Antes de adotar qualquer vacina, o Ministério da Saúde submete ao CTAI todos os estudos relacionados à vacina. “No comitê, reúnem-se representantes da Sociedade Brasileira de Imunizações, da Sociedade Brasileira de Medicina Tropical, Sociedade Brasileira de Infectologia, e várias outras sociedades de especialistas. E no caso da HPV, a recomendação do Comitê já era a de introduzir a vacina”, lembra o secretário Jarbas Barbosa.

O esquema que será usado para vacinação é o estendido, onde a segunda dose será seis meses depois da primeira e a terceira será cinco anos após a primeira. Esse esquema amplia a proteção. “À medida que expandimos esse espaço entre as doses, aumentamos a eficácia da vacina e assim deixaremos a população alvo devidamente protegida contra o câncer de colo do útero”, afirma Carla Domingues, coordenadora do Programa Nacional de Imunizações (PNI) do Ministério da Saúde.

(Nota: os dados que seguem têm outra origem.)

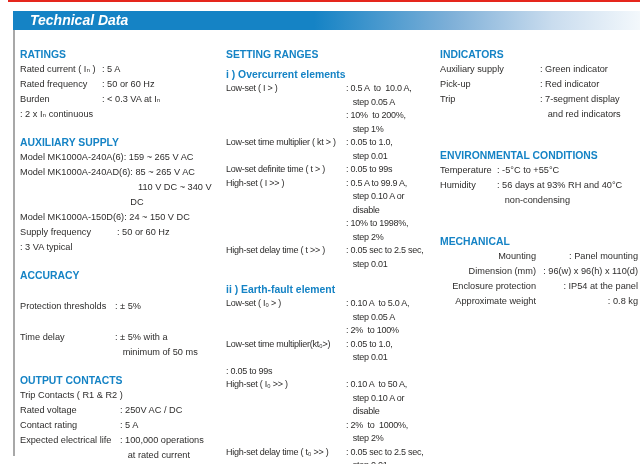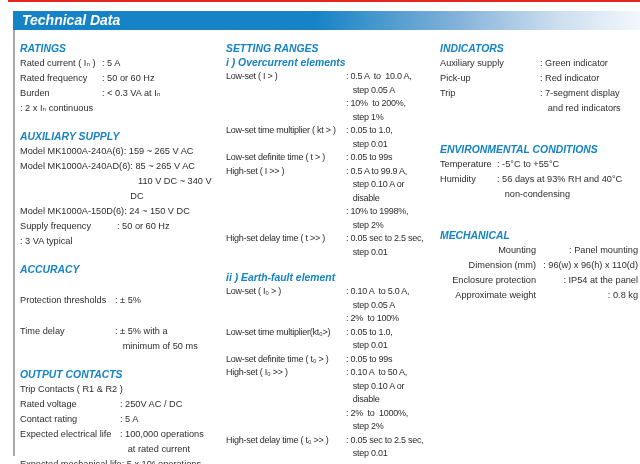"Technical Data" .header-bar { padding-left: 9px -> 17px }
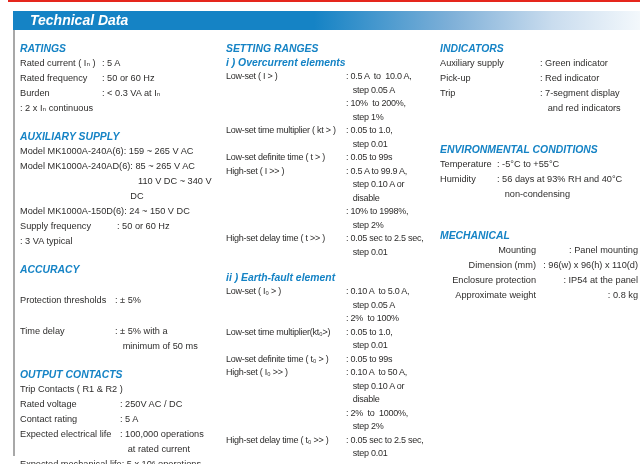"RATINGS" .section-title,.section-subtitle { font-style: italic -> none; margin-top: none -> 6px }
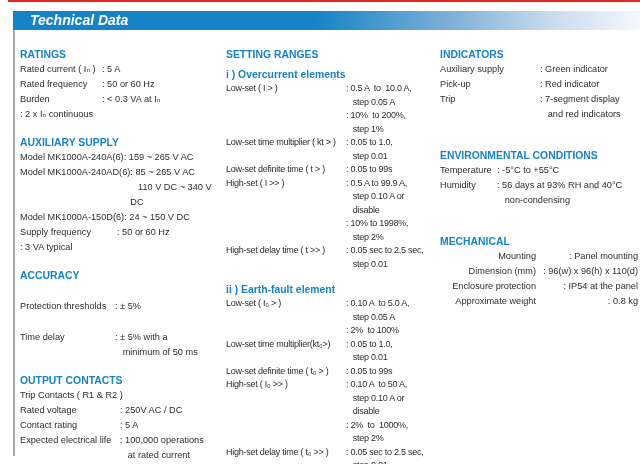"Low-set definite time ( t₀" span.spec-label { html: <span>Low-set definite time ( t₀ &gt; )</span> -> none }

Jarbas Barbosa lembra ainda que a vacina não exclui o exame preventivo do Papanicolau para as mulheres de 25 a 64 anos e o uso de preservativo. Ela é um instrumento a mais de proteção contra o HPV. “Não substitui, mas complementa o Papanicolau. Estamos somando as formas de prevenção”, relata o secretário. Ele ressalta que a vacina protege contra quatro subtipos do vírus (6, 11, 16 e 18), sendo dois deles, o 16 e 18, responsáveis por 70% dos casos de câncer de colo do útero.